116 3rd St SE
Cedar Rapids, Iowa 52401
Budget cuts hamper program that helped disabled work
Steve Gravelle
Jun. 5, 2012 6:30 am
The week between graduation and the beginning of summer semester is a quiet one on Mount Mercy University's northeast Cedar Rapids campus, but Aron Karobezi and Erisa Niyibhitanga keep busy.
“Cleaning something” is how Karobezi describes his work day. “I'm mopping, I'm vacuuming. Every day, I do something.”
Karobezi, 50, and Niyibhitanga, 23, both of Cedar Rapids, are fortunate: They and five co-workers are members of Linn County's last supervised work group for the developmentally disabled.
“I love it,” said Niyibhitanga. “I have good supervisors, and (the students) treat me well.”
That's possible only because Mount Mercy stepped up to fund a supervisor for its on-campus workers as similar groups were eliminated to cover the county's $5.3 million deficit for mental health services in the fiscal year that ends June 30.

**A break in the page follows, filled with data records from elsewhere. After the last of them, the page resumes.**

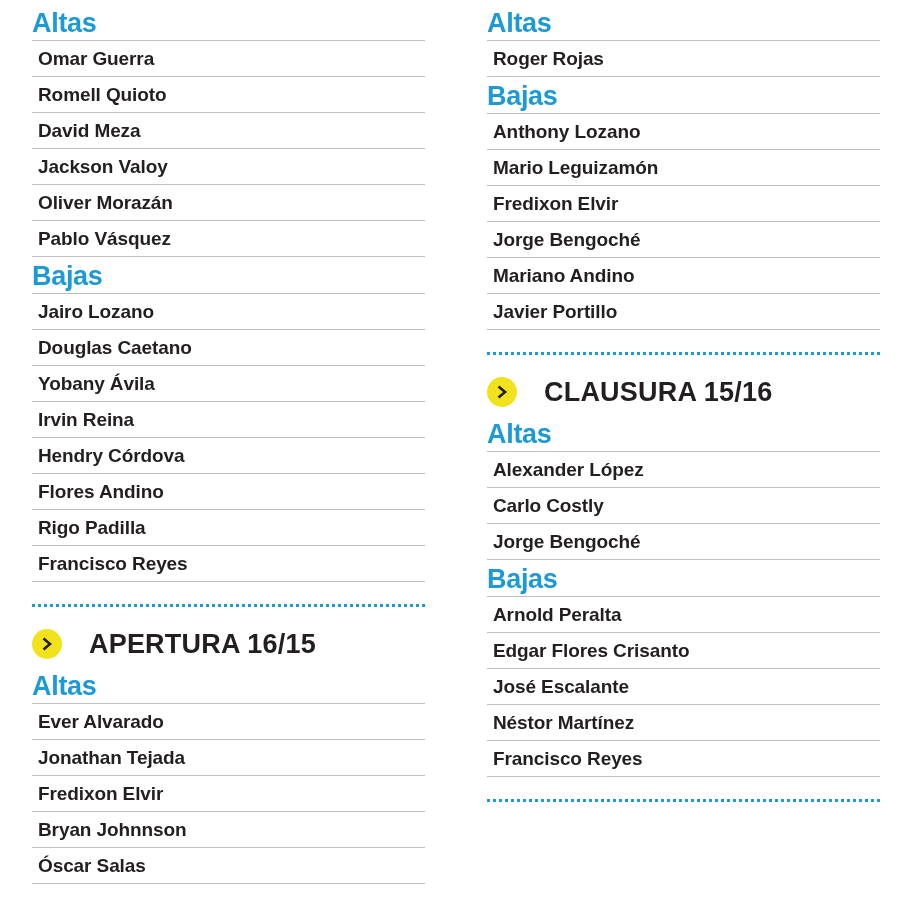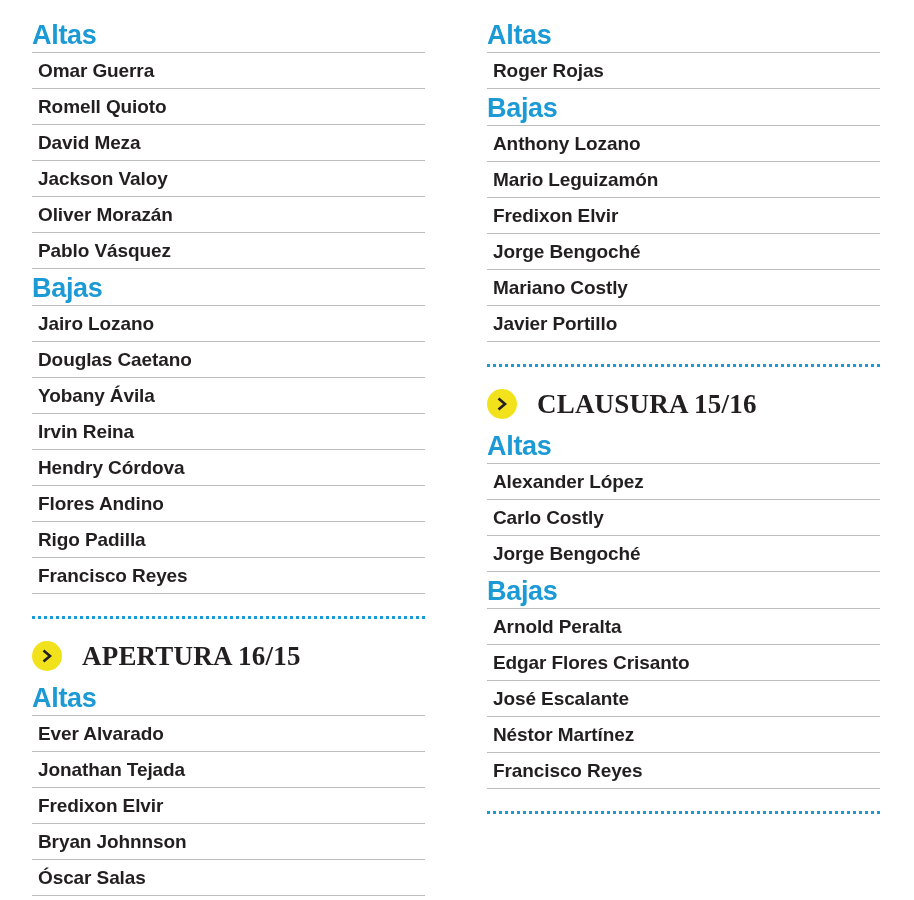--- a/index.html
+++ b/index.html
@@ -43,7 +43,7 @@
     font-weight: bold;
     letter-spacing: -0.3px;
     line-height: 30px;
-    margin: 12px 0 2px 0;
+    margin: 0 0 2px 0;
     padding: 0;
   }
   .section-heading.tight { margin-top: 4px; }

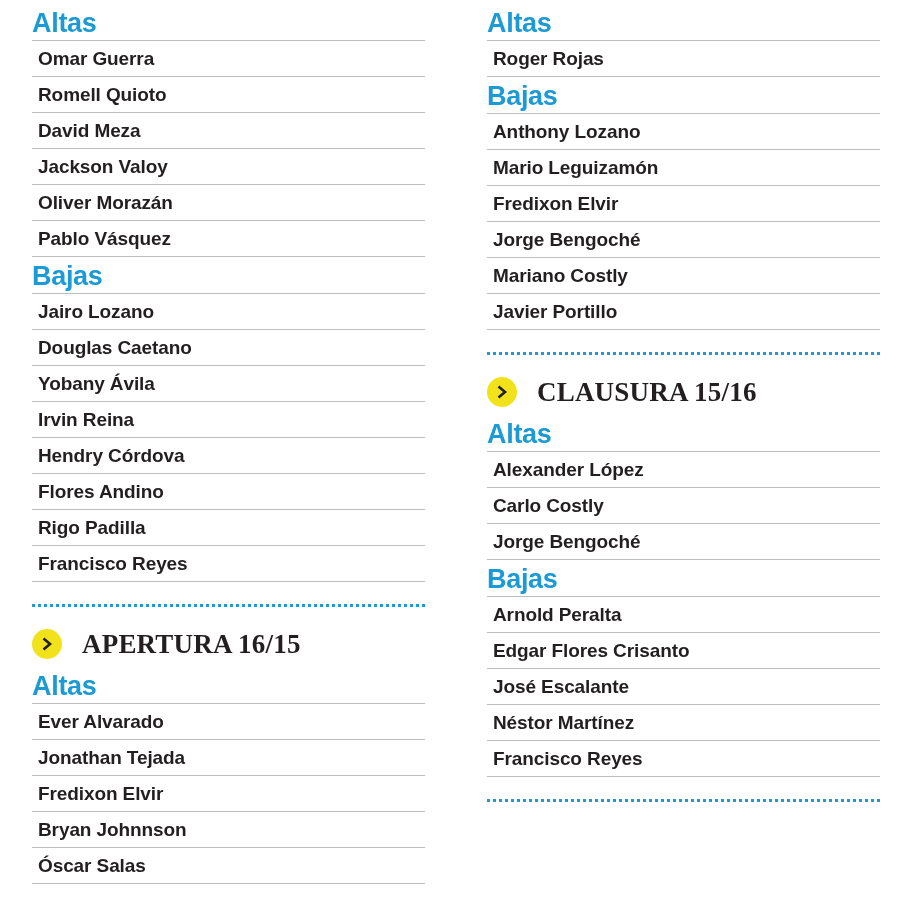--- a/index.html
+++ b/index.html
@@ -164,7 +164,7 @@
           <li>Mario Leguizamón</li>
           <li>Fredixon Elvir</li>
           <li>Jorge Bengoché</li>
-          <li>Mariano Costly</li>
+          <li>Mariano Andino</li>
           <li>Javier Portillo</li>
         </ul>
 

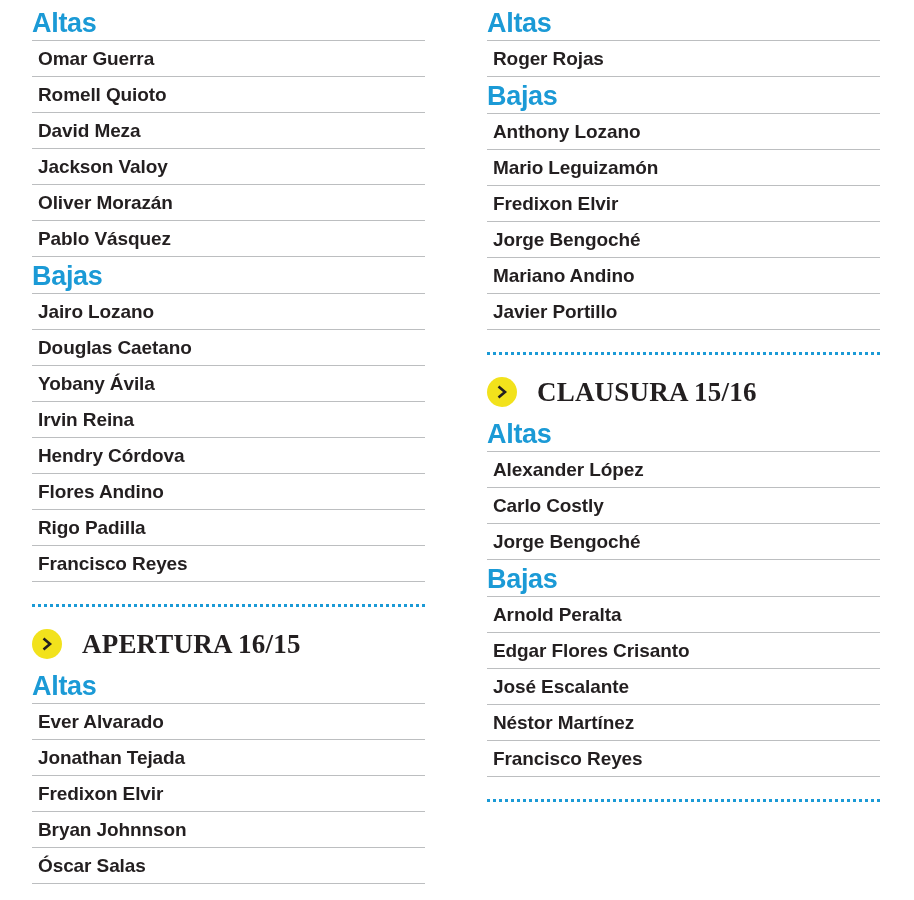--- a/index.html
+++ b/index.html
@@ -76,9 +76,8 @@
   .tournament-title {
     display: flex;
     align-items: center;
-    gap: 20px;
+    gap: 27px;
     margin: 0 0 12px 0;
-    font-family: Liberation Serif, serif;
   }
   .chev-badge {
     width: 30px;

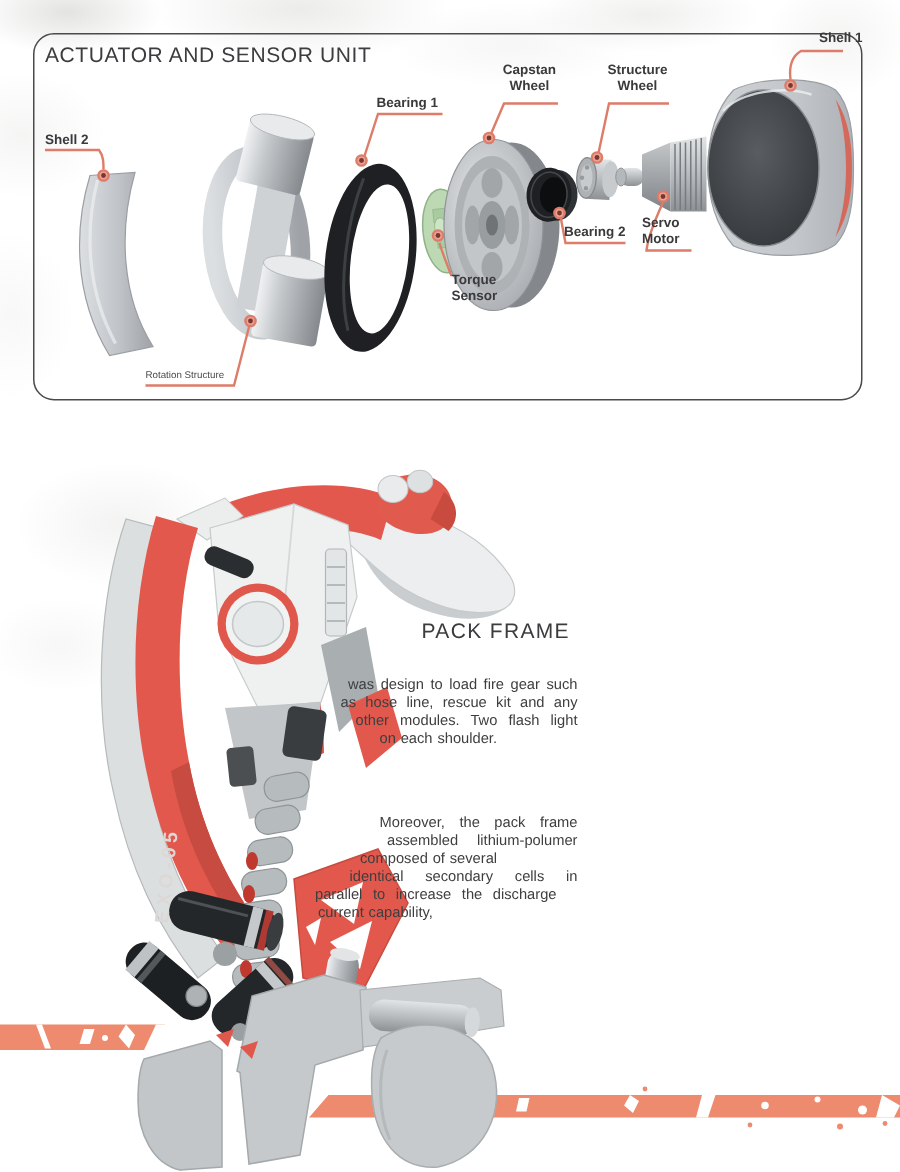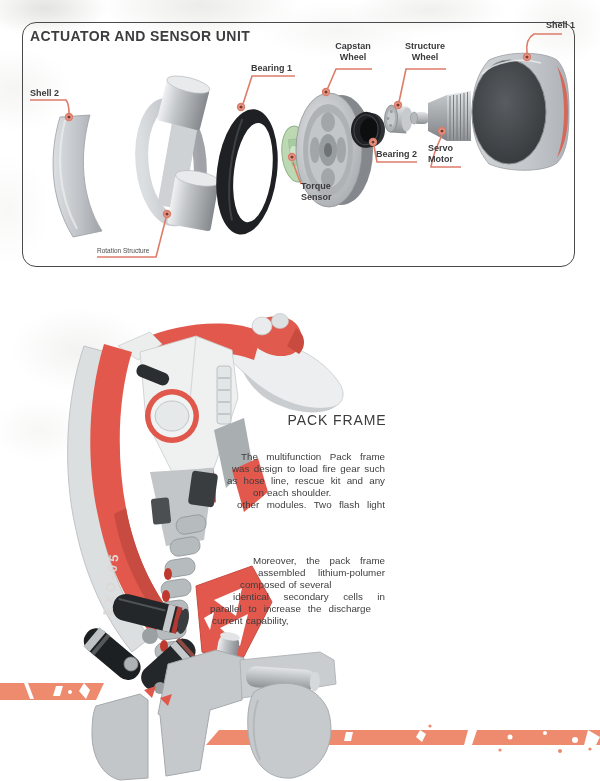--- a/index.html
+++ b/index.html
@@ -26,7 +26,7 @@
   }
   .diagram-title{
     position:absolute;left:30px;top:28px;font-size:14px;letter-spacing:.4px;
-    color:#3d3d3f;font-weight:700;z-index:4;white-space:nowrap;
+    color:#3d3d3f;font-weight:400;z-index:4;white-space:nowrap;
   }
   .art{position:absolute;left:0;top:0;z-index:2;}
   .lbl{

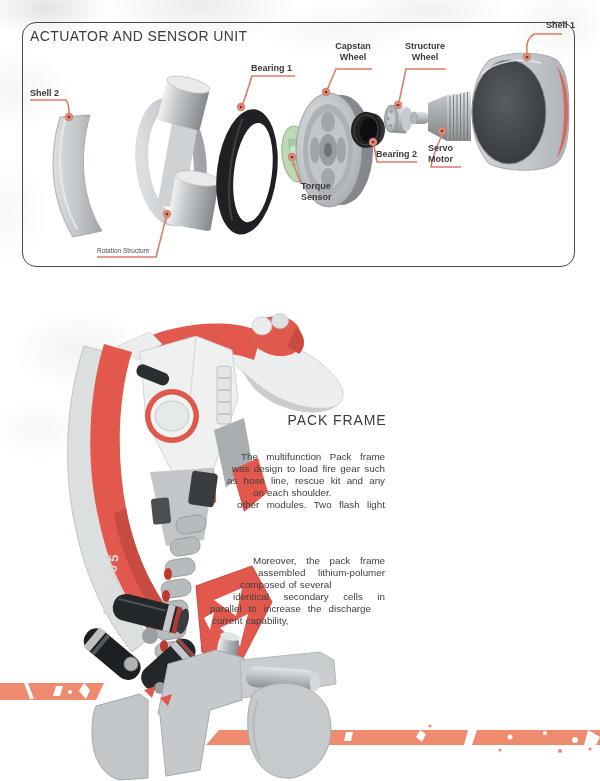--- a/index.html
+++ b/index.html
@@ -44,7 +44,7 @@
   #lbl-servo{left:428px;top:143px;width:34px;}
   #lbl-shell1{left:546px;top:20px;}
   .pack-title{
-    position:absolute;left:281px;top:412px;width:112px;text-align:center;z-index:4;
+    position:absolute;left:281px;top:412px;width:112px;z-index:4;
     font-size:14px;letter-spacing:.9px;color:#3c3c3e;font-weight:400;
   }
   .pack-text{position:absolute;left:205px;top:451px;width:180px;z-index:4;

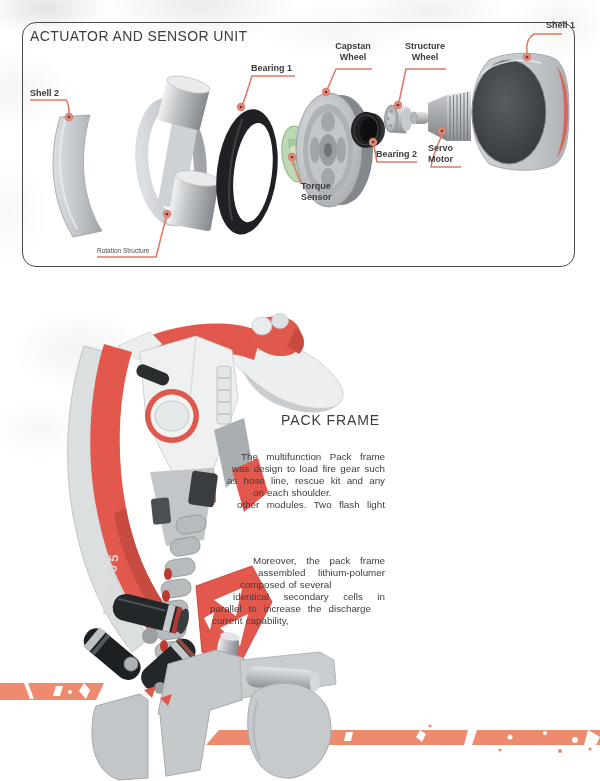--- a/index.html
+++ b/index.html
@@ -426,7 +426,6 @@
 <div class="pack-title">PACK FRAME</div>
 <div class="pack-text">
   <div class="para1">
-    <div class="p-line l10">The multifunction Pack frame</div>
     <div class="p-line l11">was design to load fire gear such</div>
     <div class="p-line l12">as hose line, rescue kit and any</div>
     <div class="p-line last l14">on each shoulder.</div>

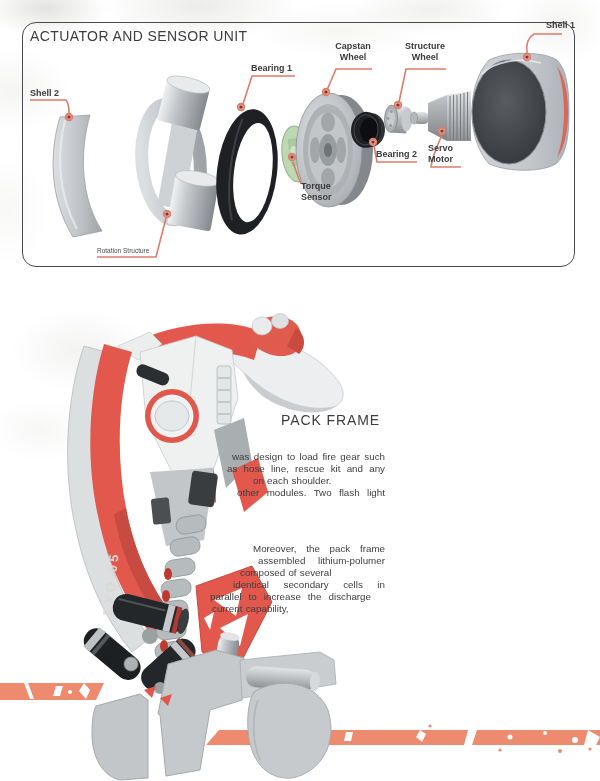--- a/index.html
+++ b/index.html
@@ -428,8 +428,8 @@
   <div class="para1">
     <div class="p-line l11">was design to load fire gear such</div>
     <div class="p-line l12">as hose line, rescue kit and any</div>
+    <div class="p-line l13">other modules. Two flash light</div>
     <div class="p-line last l14">on each shoulder.</div>
-    <div class="p-line l13">other modules. Two flash light</div>
   </div>
   <div class="para2">
     <div class="p-line l20">Moreover, the pack frame</div>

“We're a last resort, and even the last resort is gone,” said Jim Nagel, director of the county's Options program for mentally handicapped and developmentally disabled (MHDD) residents.
County supervisors cut $65,500 for such “enclave” services last October. The program found low-paying, easily learned tasks for its clients - basic custodial work such as Mount Mercy's, light assembly and sorting, or stuffing envelopes for mailings, for example - at workplaces around Cedar Rapids. The county paid a supervisor at each job site to keep workers safe and on task.
The county cuts eliminated the equivalent of 3.6 full-time supervisors, sending enclave clients into programs that are cheaper for the county.
“This is just heartbreaking for us parents,” said Janet Wagner of Cedar Rapids. “It came up so fast.”
Wagner's daughter, Brook Wagner, 49, was part of a county-funded enclave of about 15 that stuffed mailers at Transamerica in Cedar Rapids. The jobs were eliminated when Transamerica moved the work out of state, but the loss of county funding means Brook Wagner won't get a new job. Instead, she attends a less costly “day habilitation” program at the new Linn County Community Services/Options building in southwest Cedar Rapids.
The goal of “day hab” is improved behavior management and other social skills. But Janet Wagner said her daughter was distraught over the loss of a paying job.
“This brought so much gratification to them and importance,” Janet Wagner said. “What are they going to do with the rest of their life? We're going back to the '50s” in the treatment of the developmentally disabled.
Slightly more than 6,500 people are in prevocational programs statewide, according to the Iowa Department of Human Services. That includes clients in full-day, half-day and hourly programs, some of whom may be in more than one program.
Slightly more than 2,000 people are in supported employment programs across the state, according to DHS.
Janet Wagner plans to appeal her daughter's placement in day hab. She hopes to have Brook placed in prevocational training, hoping that may lead to a paying job at Options. Funding for both programs is mostly through federal Medicaid funding, while enclaves is mostly, if not entirely, county-funded, depending on the individual.
“Anything that allows people to get out in the community and work is important,” Nagel said. “But the money just isn't there.”
Enclave services, although often under a different name, are offered through non-profits such as Goodwill Industries. The agency took in about 50 people when Life Skills of Iowa City suddenly closed in May 2011 but has no way to serve those whose funding isn't through Medicaid, said Dana Engelbert, spokeswoman for Goodwill of the Heartland in Cedar Rapids.
Goodwill of the Heartland has about 300 supervised workers, Engelbert said.
Absent government support, it's hard to see how enclave workers can return to most of their former workplaces without help from their employers. Even Mount Mercy's program was affected, losing one of its two county-paid supervisors and 13 workers.
“We just feel like it's a really important part of our mission to offer opportunity,” said Barb Pooley, Mount Mercy's vice president for finance and business operations. “They've been a part of Mount Mercy the past 26 years. We decided it was too important a program.”
Erisa Niyibhitanga of Cedar Rapids, Iowa, wipes a window frame as she cleans a classroom in Basile Hall at Mount Mercy University on Thursday, May 31, 2012, in northeast Cedar Rapids, Iowa. Amid funding cuts, the university has paid to fund its own supervisor to keep the enclave program going. (Jim Slosiarek/The Gazette-KCRG)
Aron Karobezi of Cedar Rapids mops the floor in a classroom in Basile Hall at Mount Mercy University last week. After county funding cuts, the university is paying a supervisor to keep the enclave program going.